Looks good, but keep in mind that the (corrected) IP when you're in a kretprobe or uretprobe handler is just the address of the return-probe trampoline.
(In reply to comment #11) > Looks good, but keep in mind that the (corrected) IP when you're in a kretprobe > or uretprobe handler is just the address of the return-probe trampoline.
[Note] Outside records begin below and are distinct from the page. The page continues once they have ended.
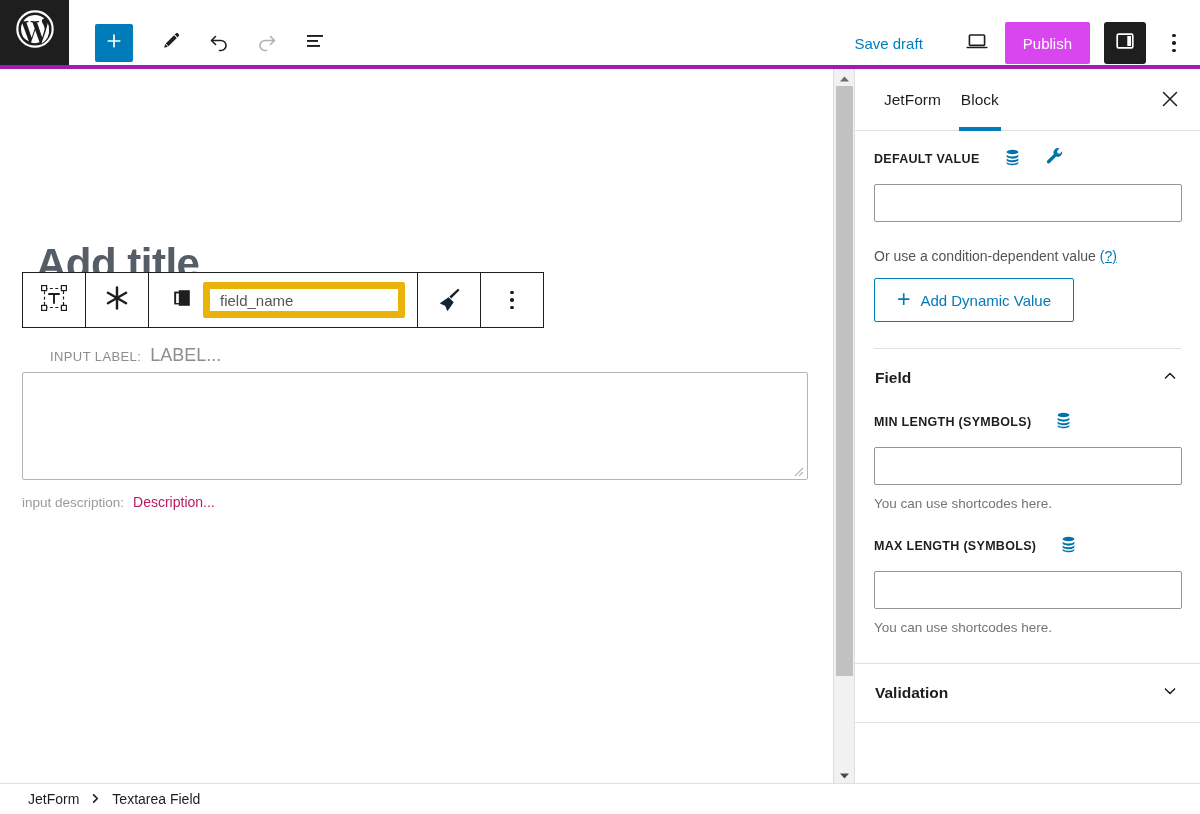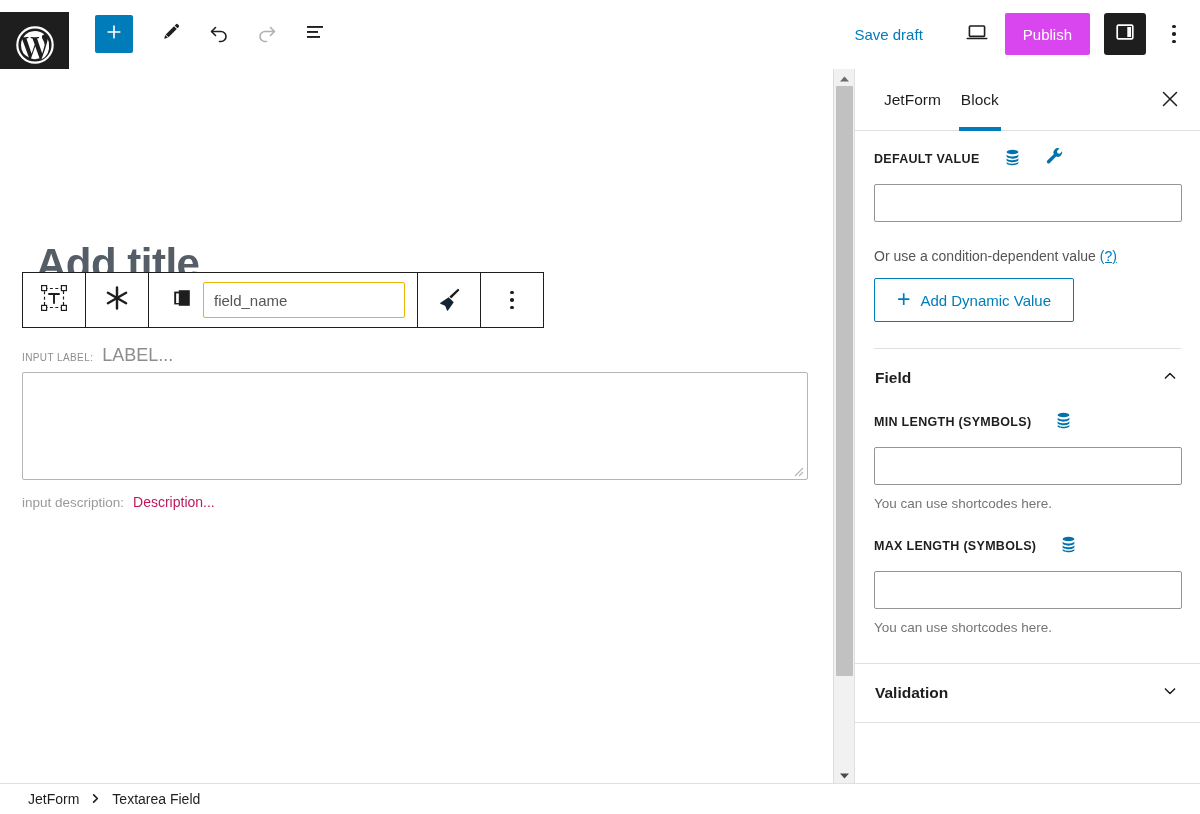"Save draft" .topbar { align-items: flex-start -> flex-end; border-bottom: 2px solid #a21caf -> 4px solid #a21caf; top: 12px -> 0 }
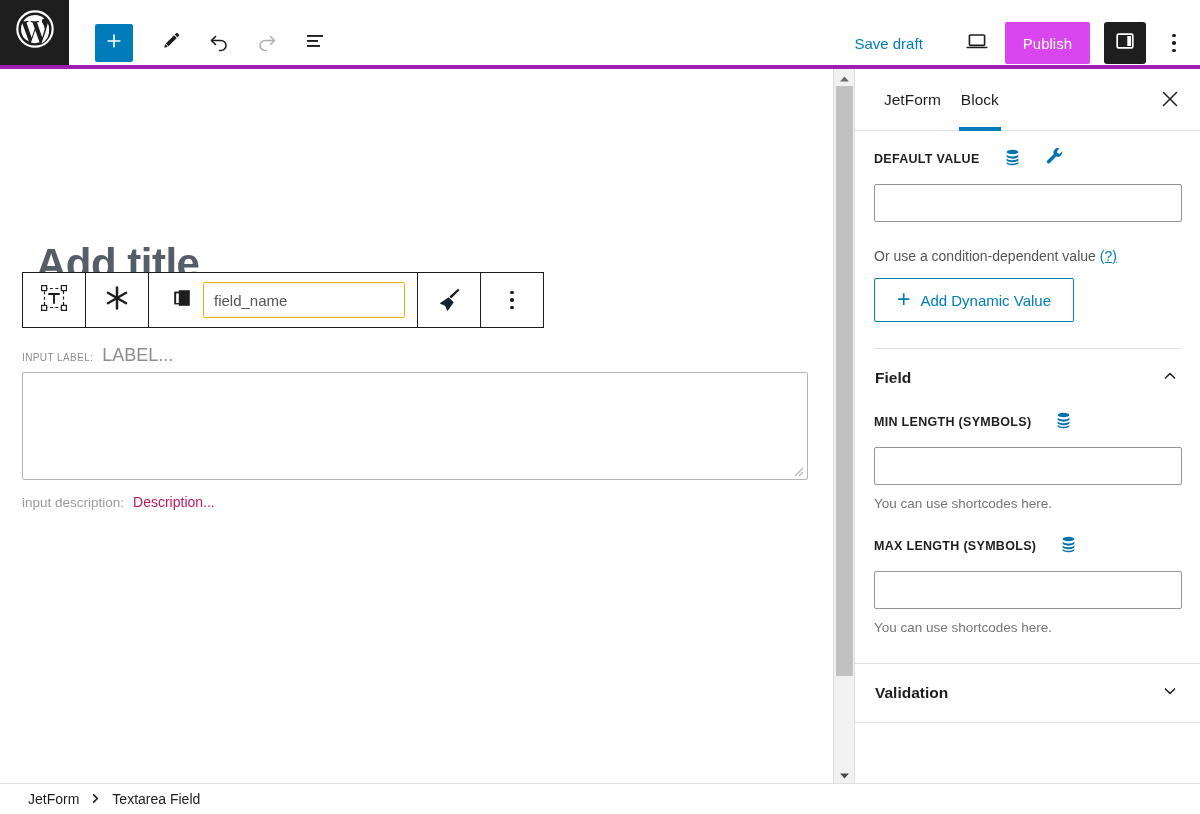"field_name" .name-input { border: 1px solid #eab308 -> 7px solid #eab308 }
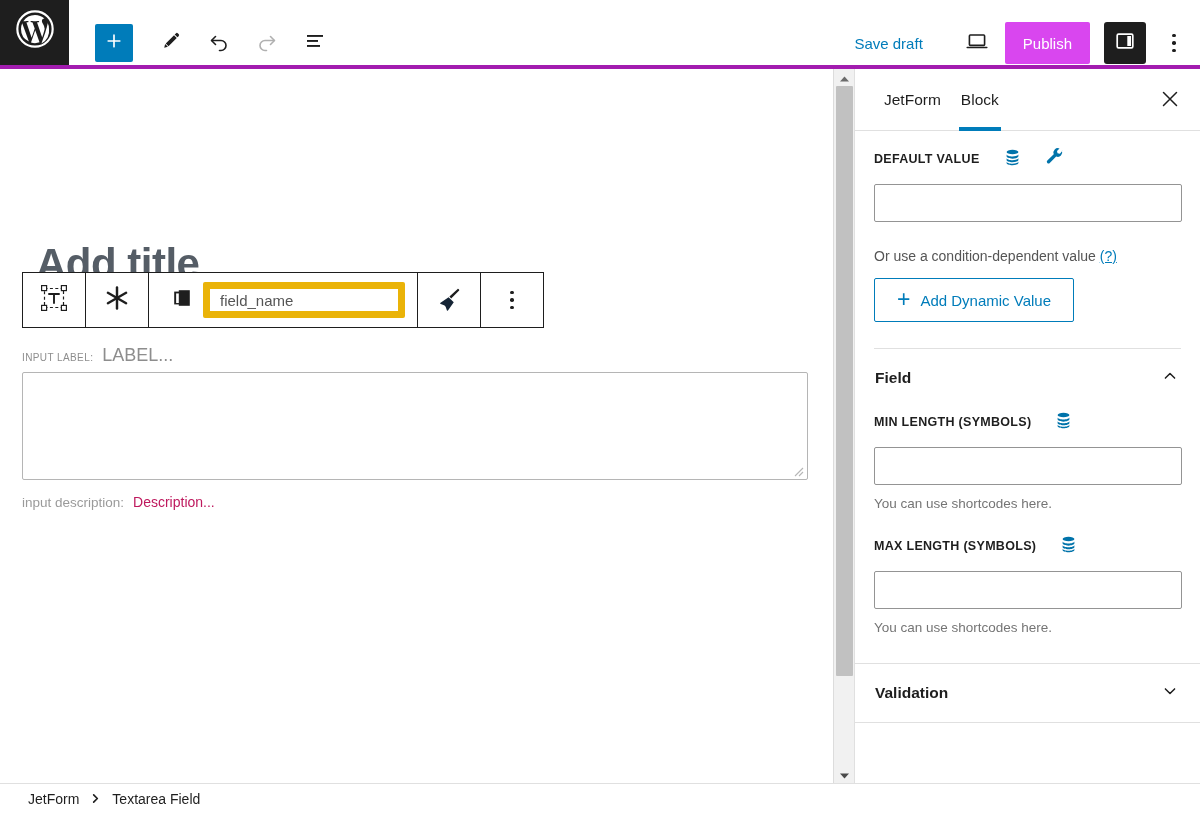"INPUT LABEL:" .fl-prefix { font-size: 10px -> 13px; margin-left: none -> 28px }
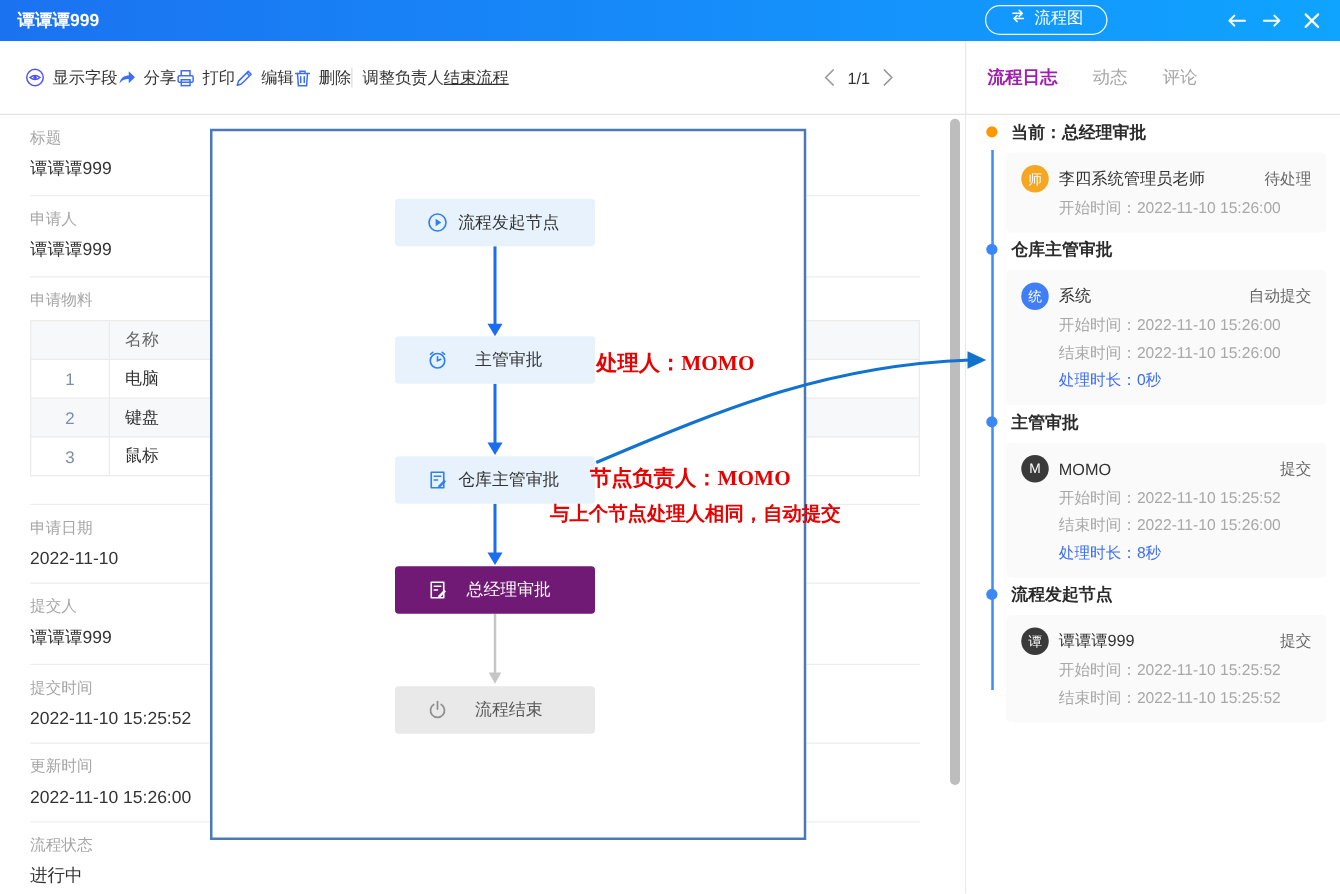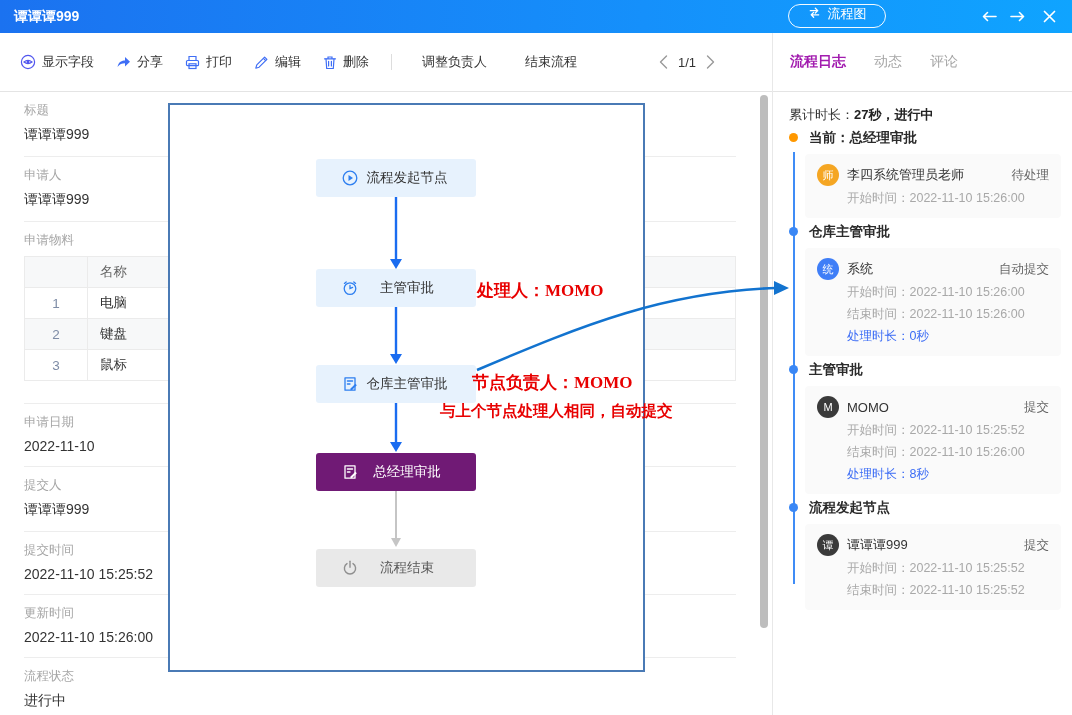"显示字段" .tb-left { gap: 22px -> none }
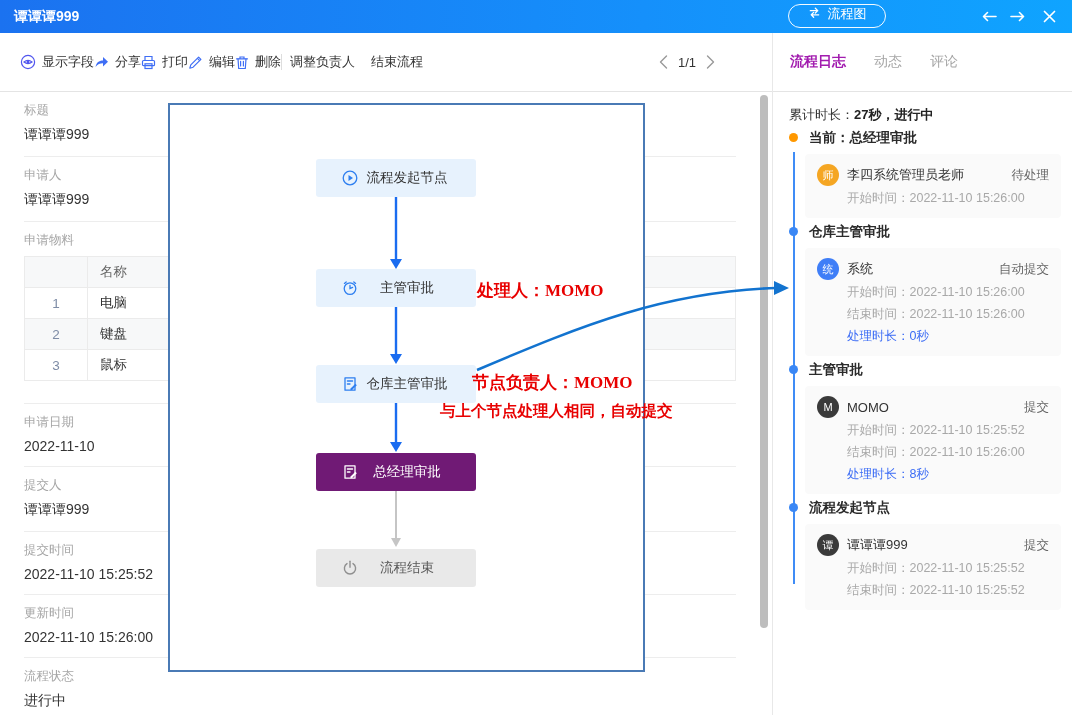"结束流程" span.tb-item { margin-left: 16px -> none; text-decoration: none -> underline }
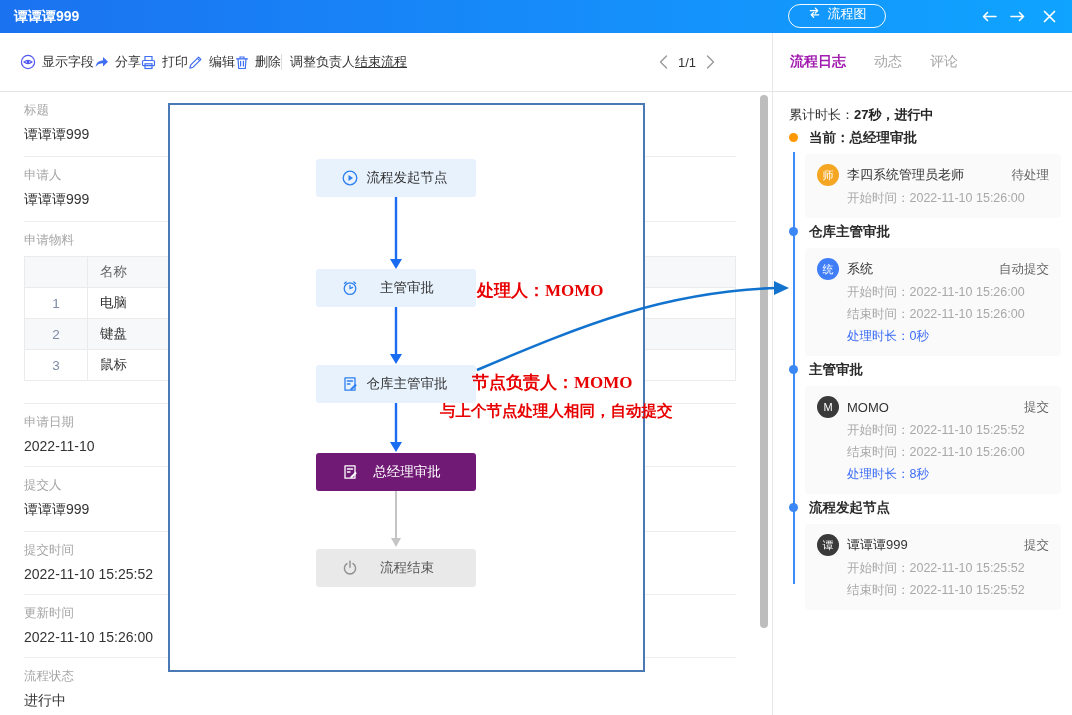"累计时长：27秒，进行中" div.sum { html: <div> <span>累计时长：</span><b>27秒</b><b>，进行中</b> </div> -> none }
This was mostly to make sure that we are always at the actual probe address and not accidentally one past (possibly in the middle of the actual instruction, and in the worse case just one past the end of the function). The next layer/level deals with the actual symbol/unwind resolving. But we might indeed always have to special case the [ku]retprobe case by checking CONTEXT->pi being set anyway. If so, then we might indeed never need the actual address in the first place. Thanks for the reminder. I'll think about it.